Killers of the flower Moon By David Grann


Best true crime books 2018

The Osage Indian Nation had the misfortune of having their dwindling piece of land, the reservation that was given to them in a desolate part of Oklahoma,  sit on top a massive reserve of oil. By 1920 when the pumps started spewing black gold, it made the Osage multimillionaires overnight. And after money comes power, doesn't it? Well not for the Osage, those unlucky people, after centuries enduring loss of their ancestral land to the white man and being regarded as uncivilized savages, became the victims of one of the most despicable racist and criminal campaigns in US history.
The US government concluded that the Osage were not capable of managing their immense wealth. In a fateful decision, they issued the decree that the Osage had to have a 'guardian,' somebody to control their spending, often chosen from the ranks of the upstanding white citizens in town.
All mayhem broke loose; resulting in what newspapers called the Reign of Terror; during which more than 20 Osage Indians died under suspicious circumstances, all of them murdered.  And as David Grann later in the book revealed 24, the total count the FBI arrived at, might be a very conservative number, the victims were more likely in the hundreds.
It began with common swindling, charging the Indians too much for goods, trying to con them, etc., but soon it turned into a diabolical pursuit of the headrights of the oil fields. You could only inherit a headright, and this meant that the Osage would be betrayed and murdered by those closest to them.
Killers of the Flower Moon and the birth of the FBI starts his story with Molly Burkhart; her sister Minnie died a few years before, and now her other sister Anna is found dead, shot in the head. David Grunn reconstructs conversations, the fear, the doubts, the panic spreading through the Oklahoma town, when a second, a third, and many more murders followed. Some poisoned, some shot, some thrown of a pair of stairs, but also some as gruesome as the murder of another of Molly's sisters, who died when her house blew up.

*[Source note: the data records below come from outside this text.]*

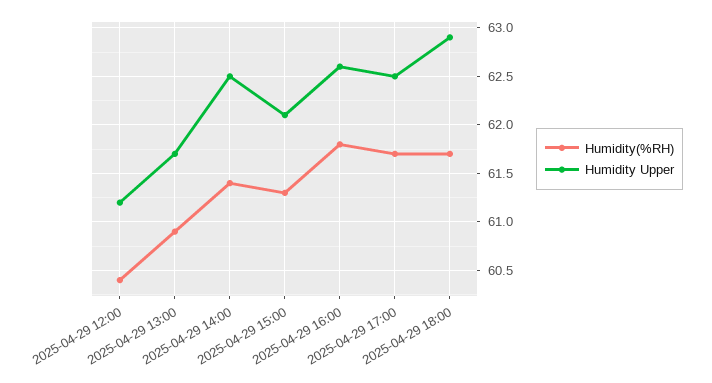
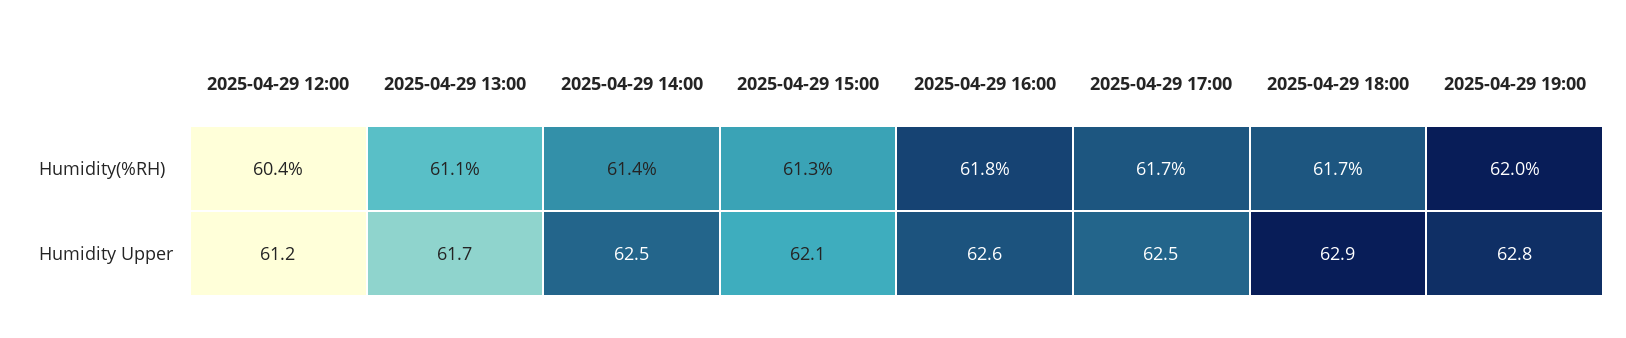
Humidity(%RH), 2025-04-29 13:00: 60.9 -> 61.1
Humidity(%RH), 2025-04-29 19:00: none -> 62
Humidity Upper, 2025-04-29 19:00: none -> 62.8

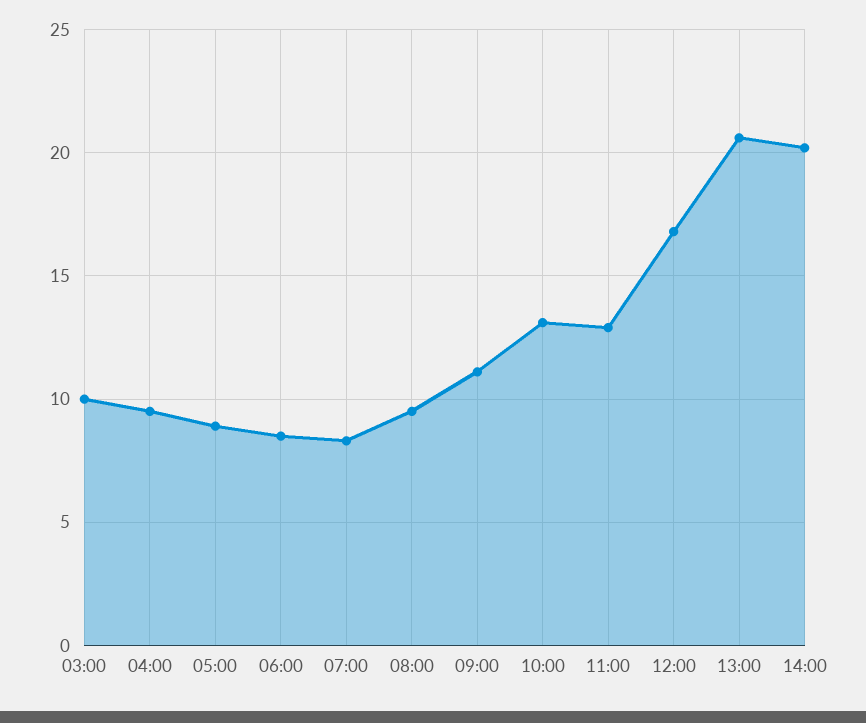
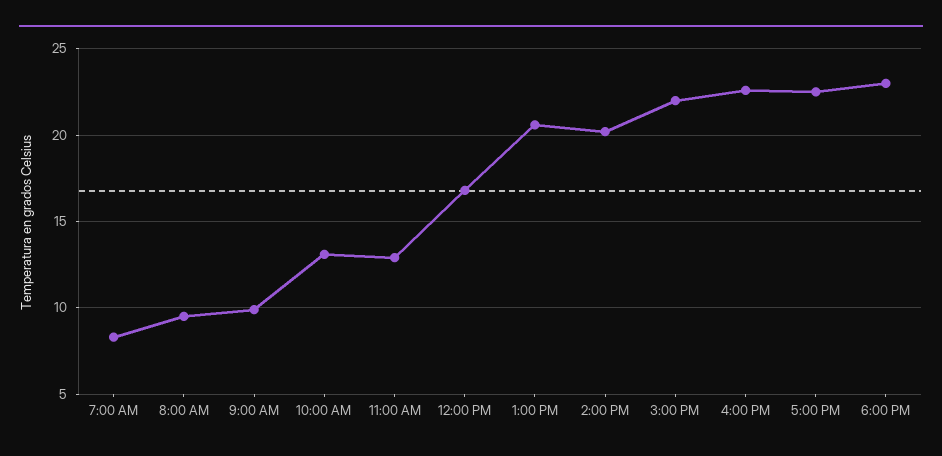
03:00: 10 -> none
04:00: 9.5 -> none
05:00: 9 -> none
06:00: 8.5 -> none
09:00: 11 -> 10
3:00 PM: none -> 22
4:00 PM: none -> 22.5
5:00 PM: none -> 22.5
6:00 PM: none -> 23

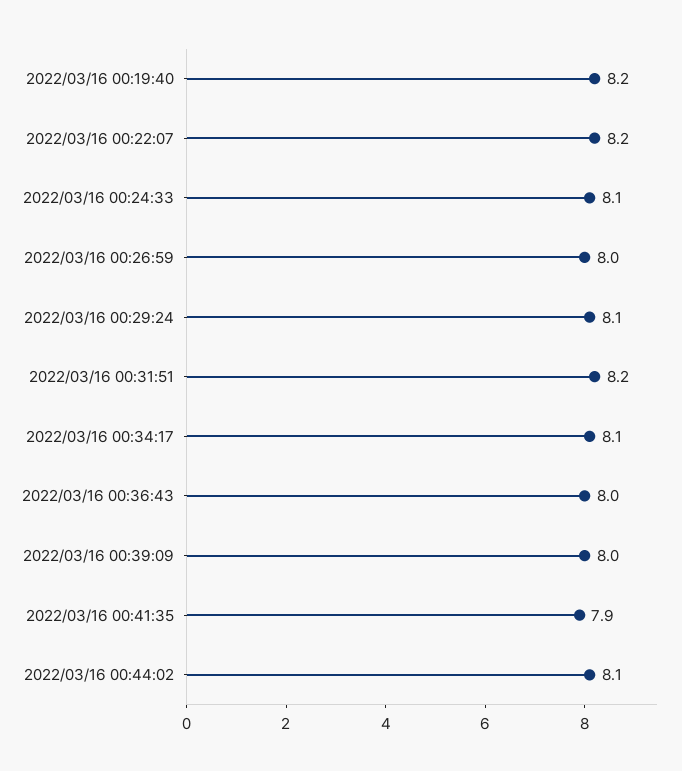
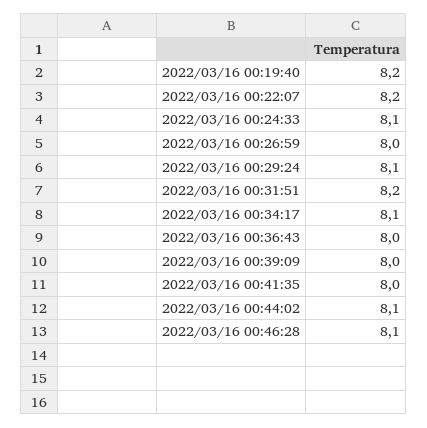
2022/03/16 00:41:35: 7.9 -> 8
2022/03/16 00:46:28: none -> 8.1

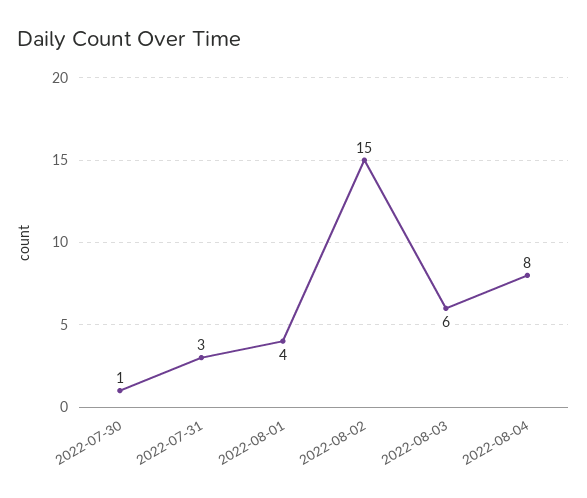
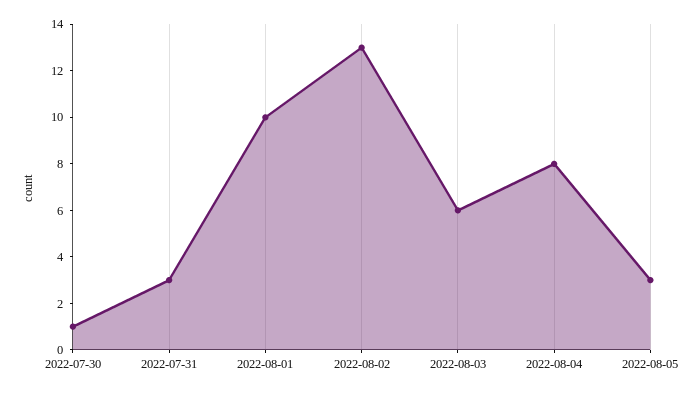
2022-08-01: 4 -> 10
2022-08-02: 15 -> 13
2022-08-05: none -> 3

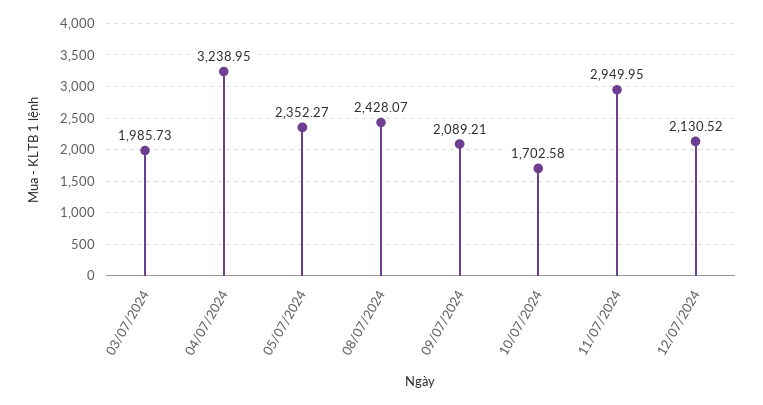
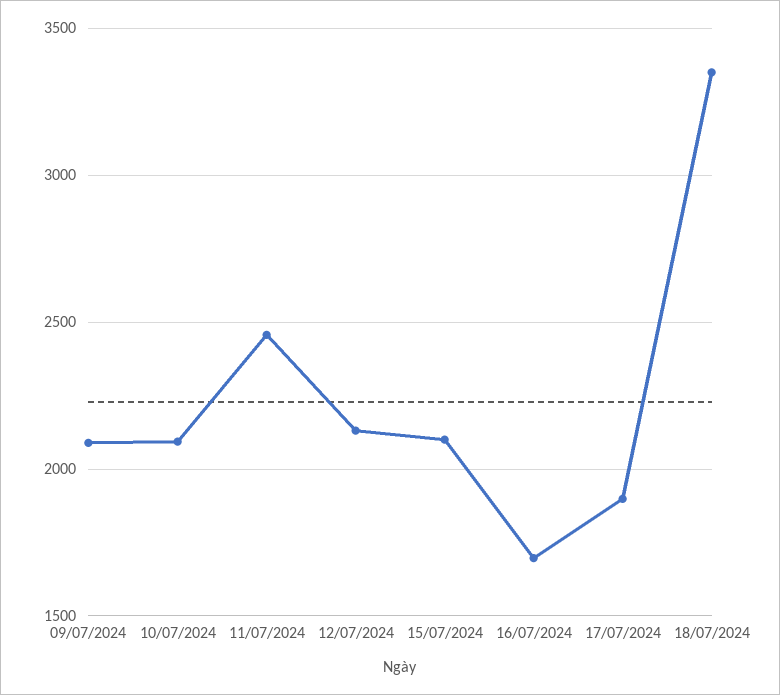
03/07/2024: 1985.73 -> none
04/07/2024: 3238.95 -> none
05/07/2024: 2352.27 -> none
08/07/2024: 2428.07 -> none
10/07/2024: 1702.58 -> 2100
11/07/2024: 2949.95 -> 2450
15/07/2024: none -> 2100
16/07/2024: none -> 1700
17/07/2024: none -> 1900
18/07/2024: none -> 3350

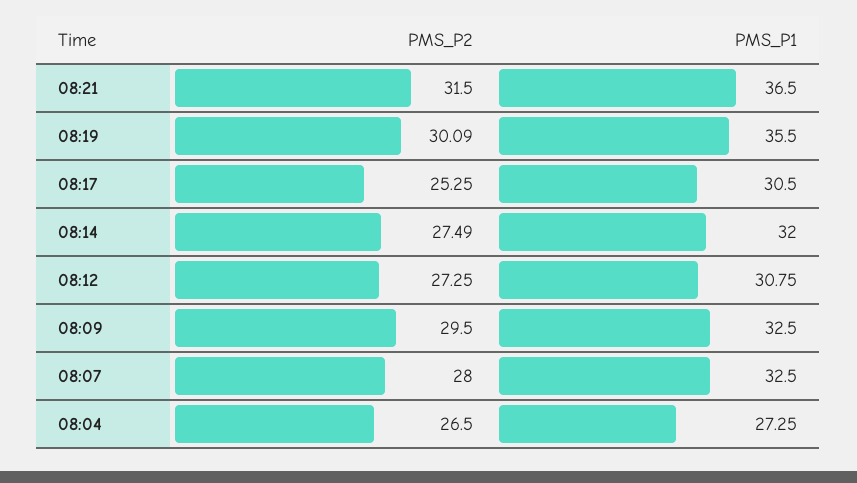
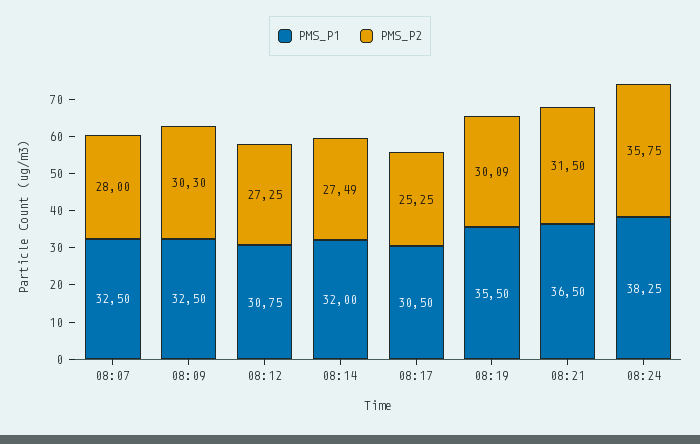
PMS_P2, 08:09: 29.5 -> 30.3
PMS_P2, 08:04: 26.5 -> none
PMS_P1, 08:04: 27.25 -> none
PMS_P1, 08:24: none -> 38.25
PMS_P2, 08:24: none -> 35.75

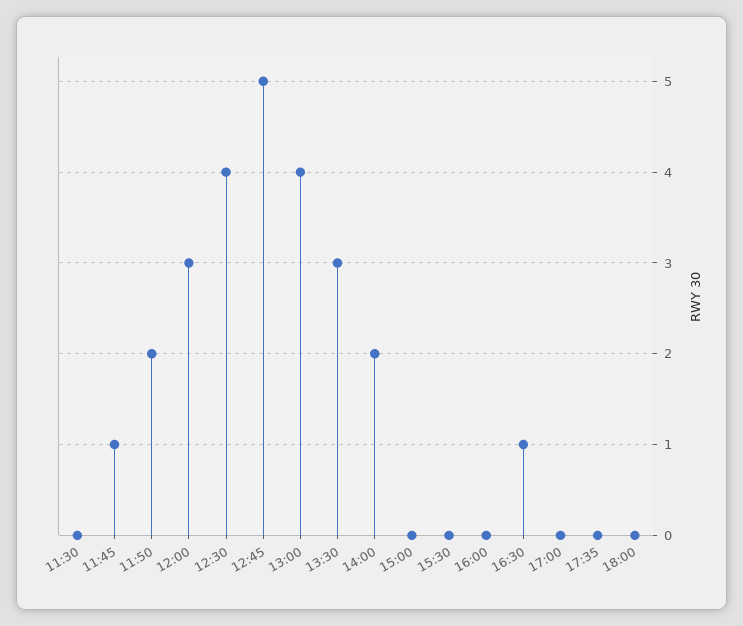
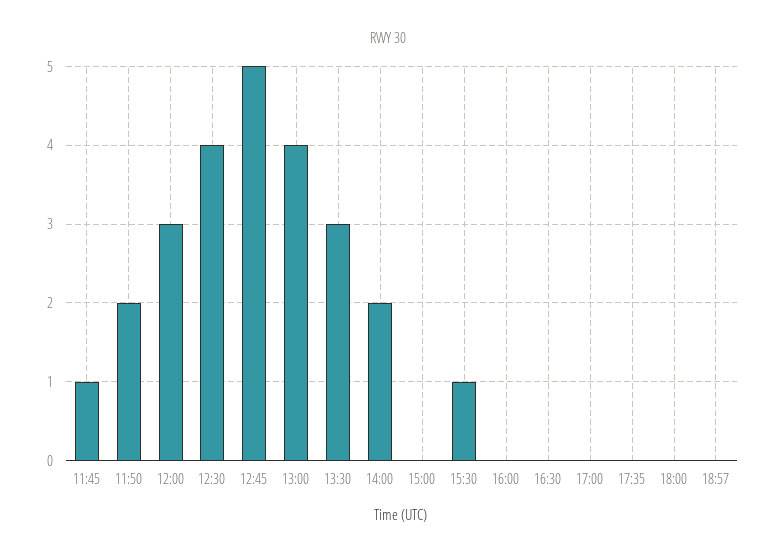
11:30: 0 -> none
15:30: 0 -> 1
16:30: 1 -> 0
18:57: none -> 0

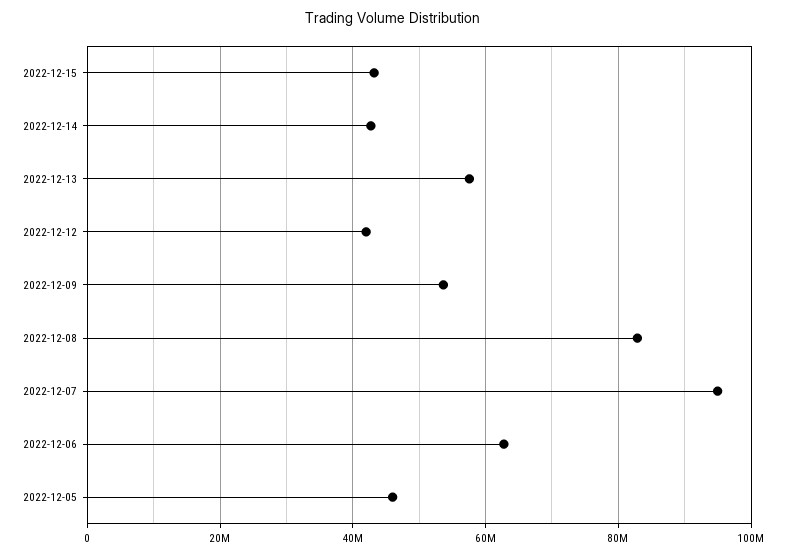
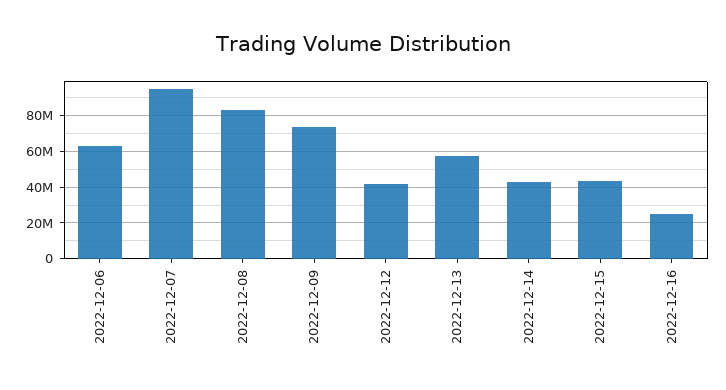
2022-12-09: 54000000 -> 75000000
2022-12-05: 46000000 -> none
2022-12-16: none -> 25000000

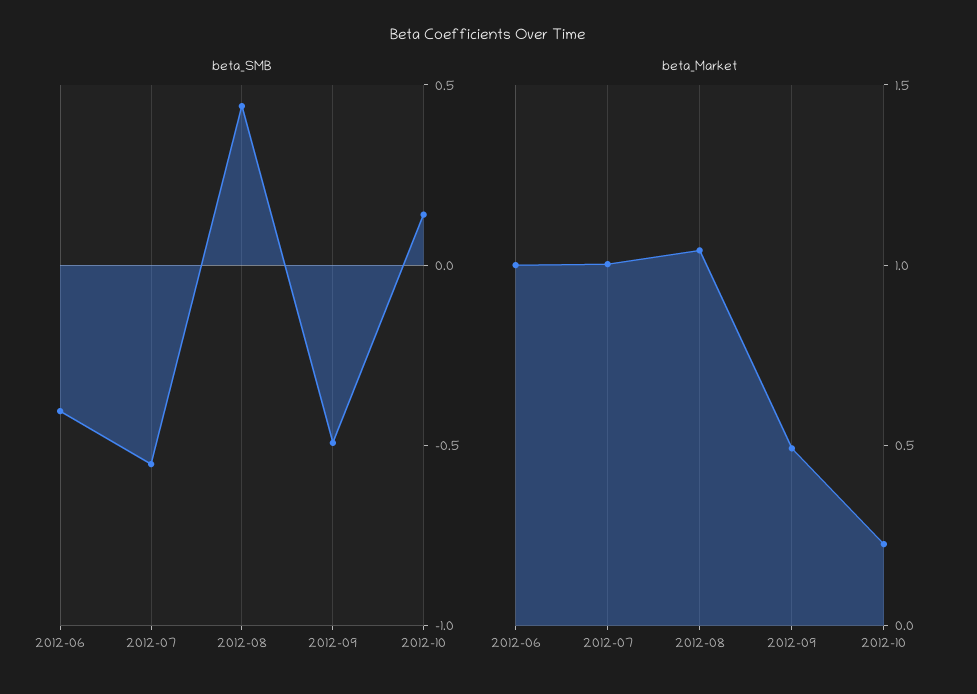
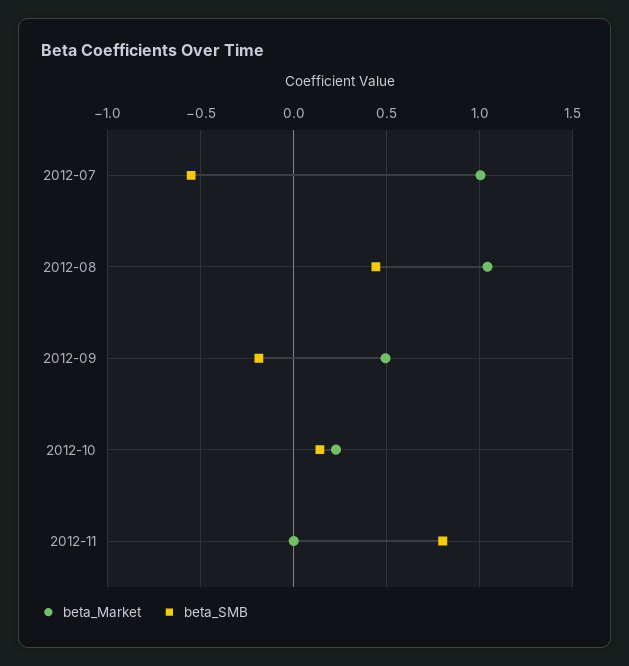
beta_SMB, 2012-06: -0.4 -> none
beta_SMB, 2012-09: -0.5 -> -0.2
beta_Market, 2012-06: 1 -> none
beta_Market, 2012-11: none -> 0
beta_SMB, 2012-11: none -> 0.8

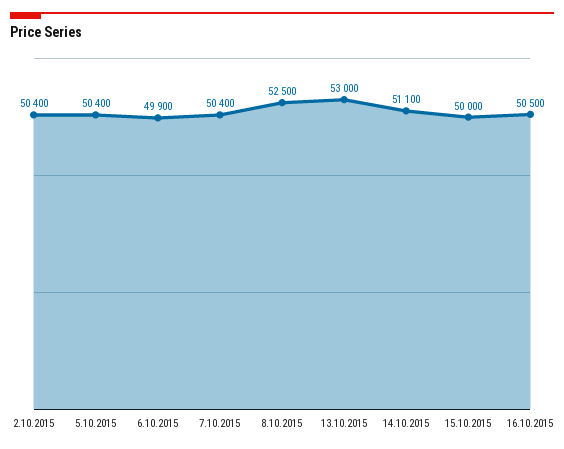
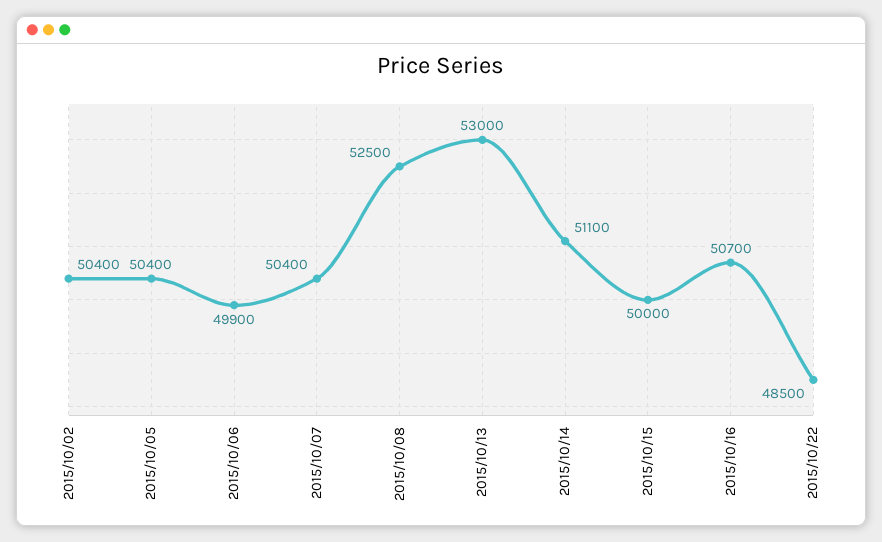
16.10.2015: 50500 -> 50700
2015/10/22: none -> 48500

The thing running through my head while reading this first part of the story, through the victim's eyes, is how David Grann exactly came to reconstruct entire conversations, how he knew what Molly, said or did on a particular day. Reading on I understood how meticulously researched this book is. I haven't read interviews with him, but I will so, because I am fascinated by his ability to bring his protagonists to life. What liberties did he take, he must have had qualms about accuracy? How did it feel to crawl in Molly's skin, to honor her, knowing that he had to get it right?
What is clear as day is the horrific abuse the Osage Indians had to endure. This is where the FBI comes into the story. I always love a story involving Edgar Hoover, and a young Hoover sends his agents in, then still freewheeling cowboys, nothing like the perfect scientific specimens he envisioned to clean up the mess that no one wanted to touch. It was 1925, and the murderers were long ignored, but when entire houses started to blow up something had to be done.
Using informants, infiltrating Osage Country's society, putting pressure on witnesses and co-conspirators the lead investigator and his men find the men responsible for these atrocities; one of the most powerful men in town and round up his co-conspirators. Indeed some of these despicable men and women even went as far as marrying an Osage Indian to kill them, to profit off of them.
When Grann wraps his story about the FBI investigation up, he isn't done yet. He steps out of the shadows and tells his account; the reaction to his investigation and the need to find an explanation for many more unresolved murders.
He manages to give some of the surviving families some relief, but their despair, bitterness, justified paranoia is immensely tragic. This story will make you mad, the systematic infantilization of the Osage is so arrogant and despicable, and hopefully, it serves to uncover the perception some people have of the Other. Of course, you can draw all kinds of parallels to present time and the situation in the US. It indeed shows that the person who thinks they know better what is right for you is almost always the evilest of all.